━━━ RECORDS SHOWN

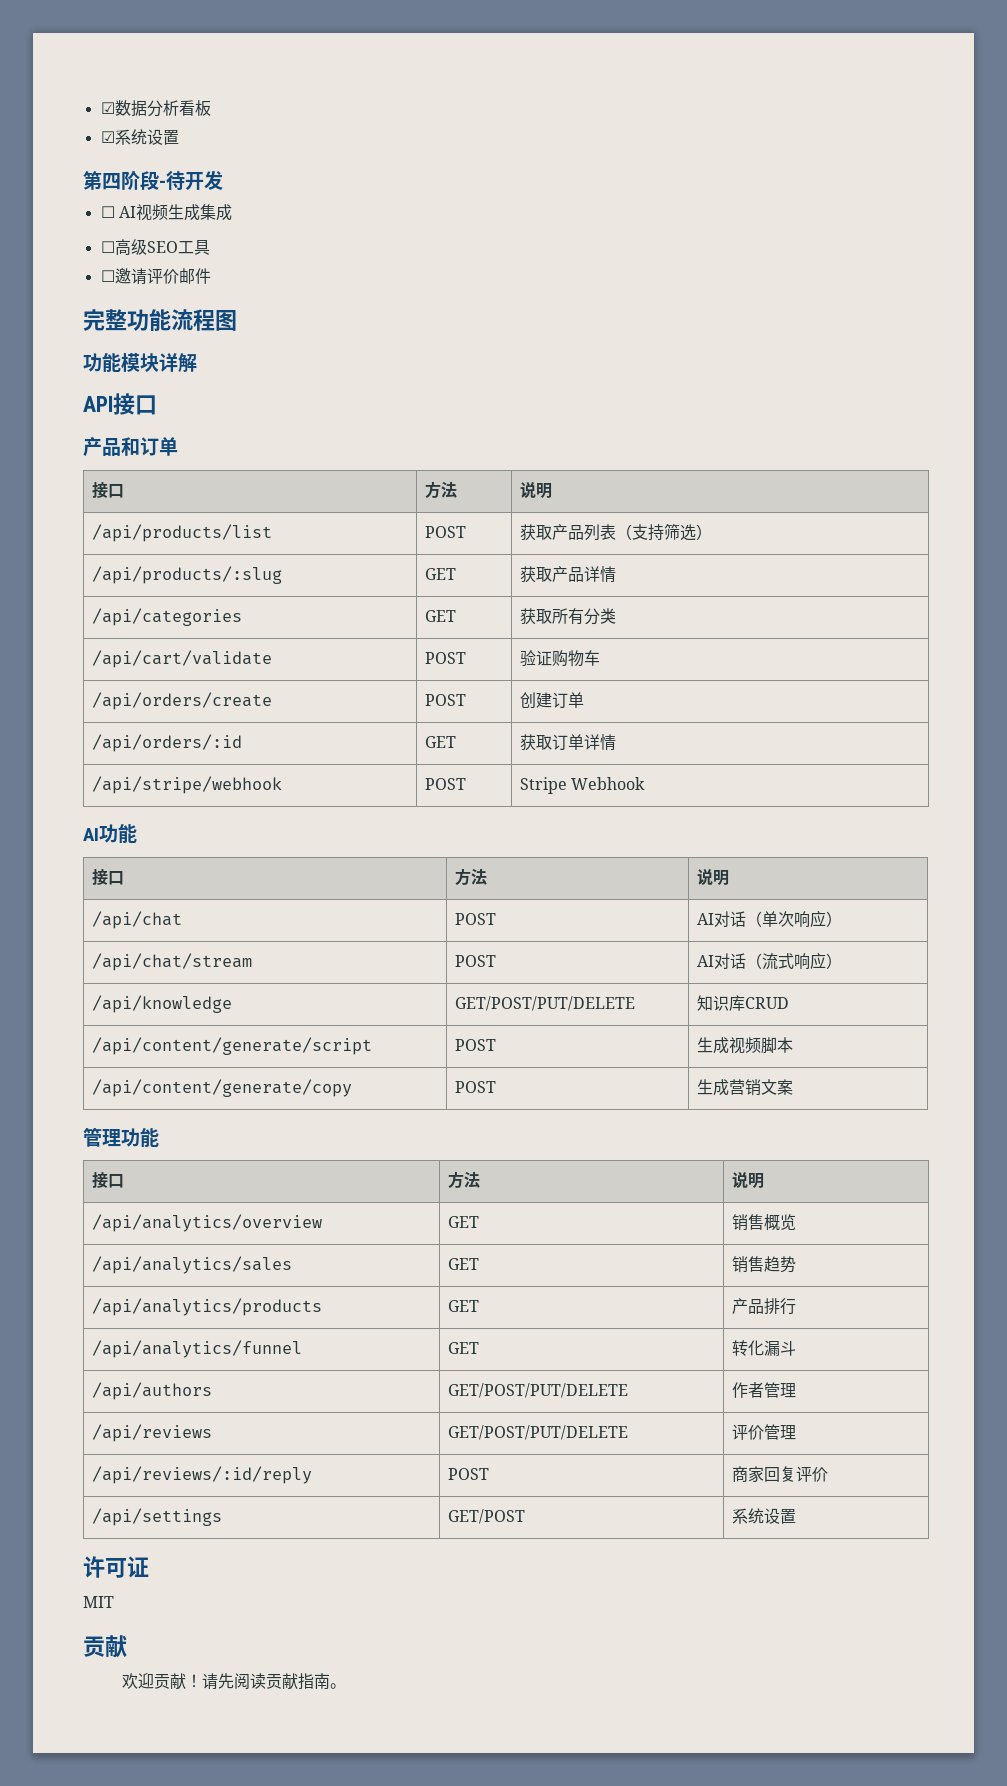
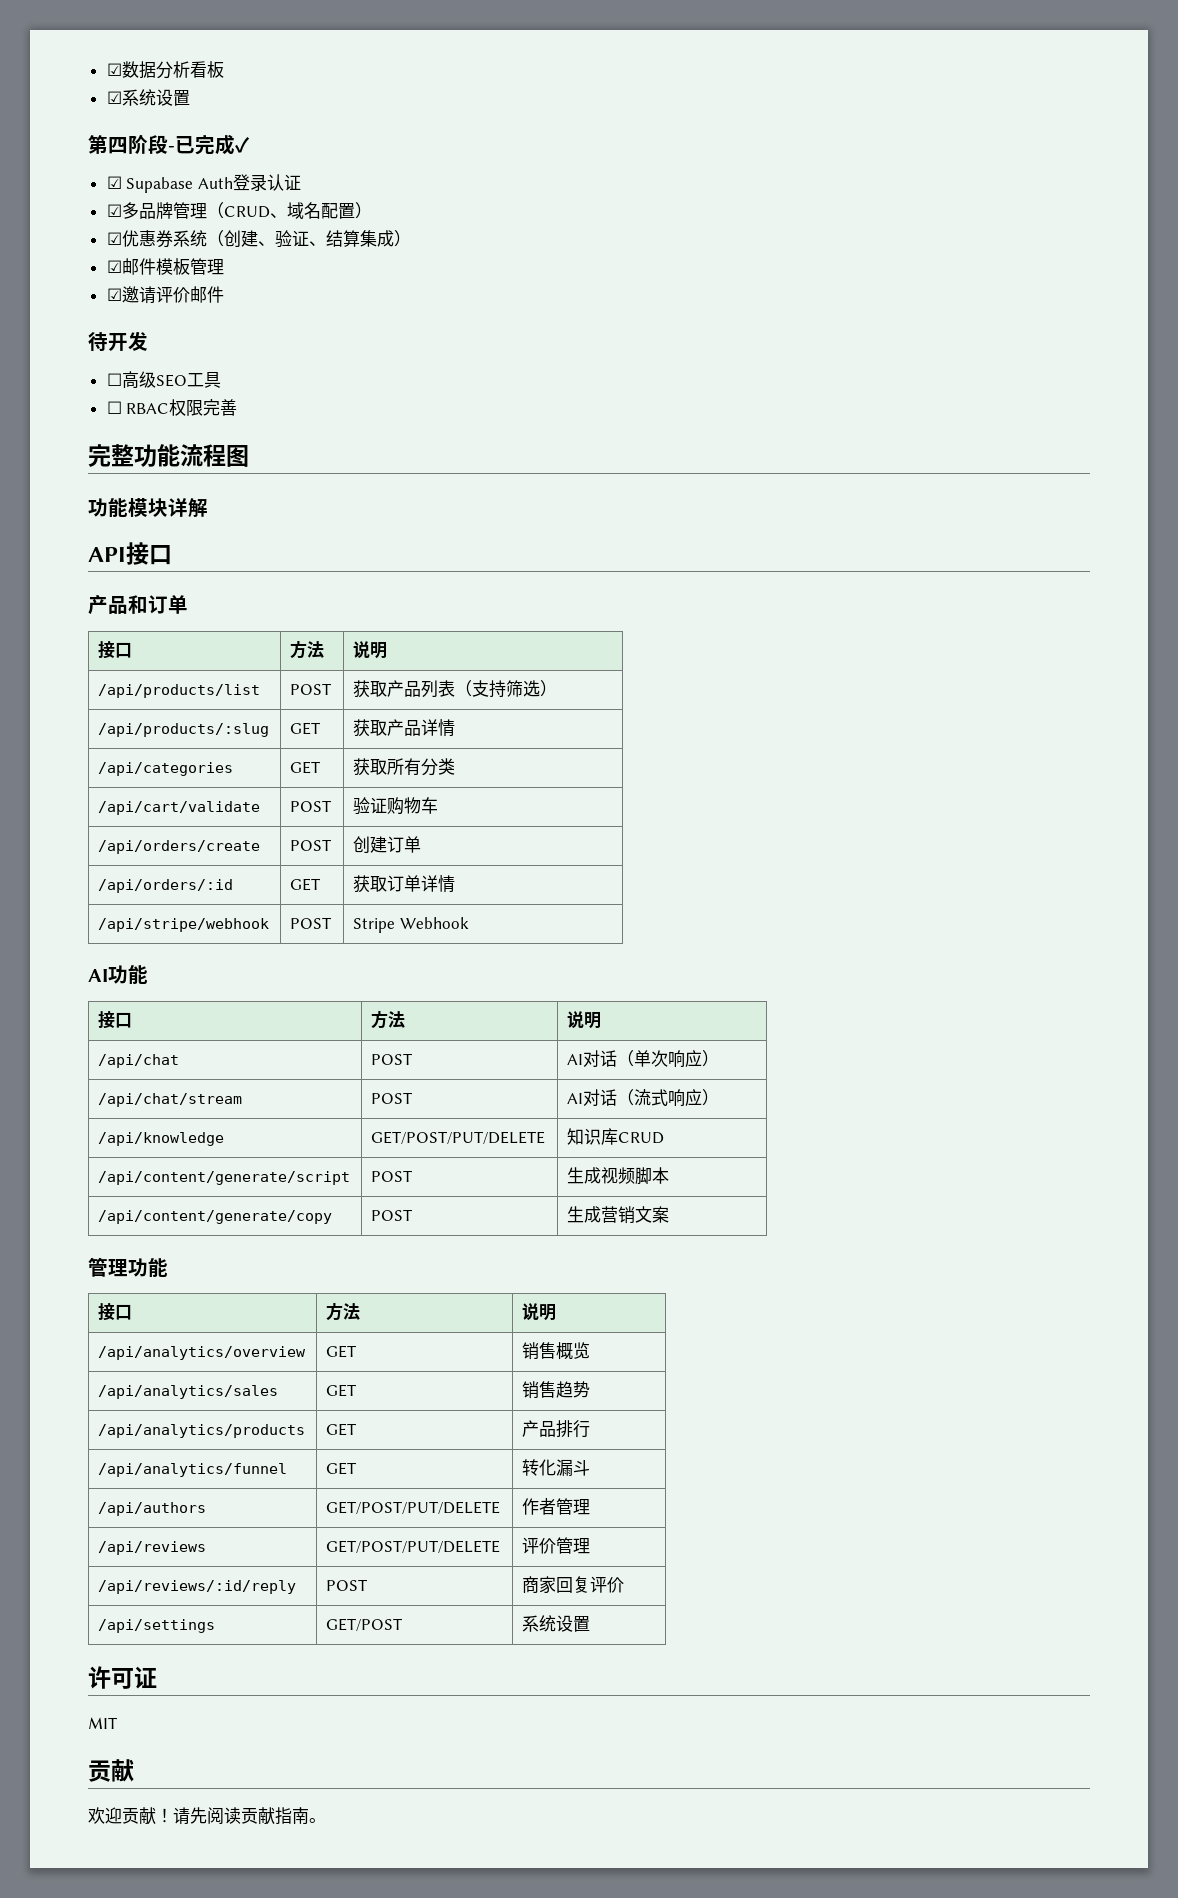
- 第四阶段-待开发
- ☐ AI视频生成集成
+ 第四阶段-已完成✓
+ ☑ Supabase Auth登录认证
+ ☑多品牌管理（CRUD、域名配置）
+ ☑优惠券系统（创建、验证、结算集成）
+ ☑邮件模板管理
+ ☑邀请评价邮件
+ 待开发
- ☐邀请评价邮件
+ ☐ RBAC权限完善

━━━━━━

* THE PROBLEM: Since the pictures are not wanted, transcribe only the rest of the material above, exactly as it stands.

* EXERCISE RESULT:
- 第四阶段-待开发
- ☐ AI视频生成集成
+ 第四阶段-已完成✓
+ ☑ Supabase Auth登录认证
+ ☑多品牌管理（CRUD、域名配置）
+ ☑优惠券系统（创建、验证、结算集成）
+ ☑邮件模板管理
+ ☑邀请评价邮件
+ 待开发
- ☐邀请评价邮件
+ ☐ RBAC权限完善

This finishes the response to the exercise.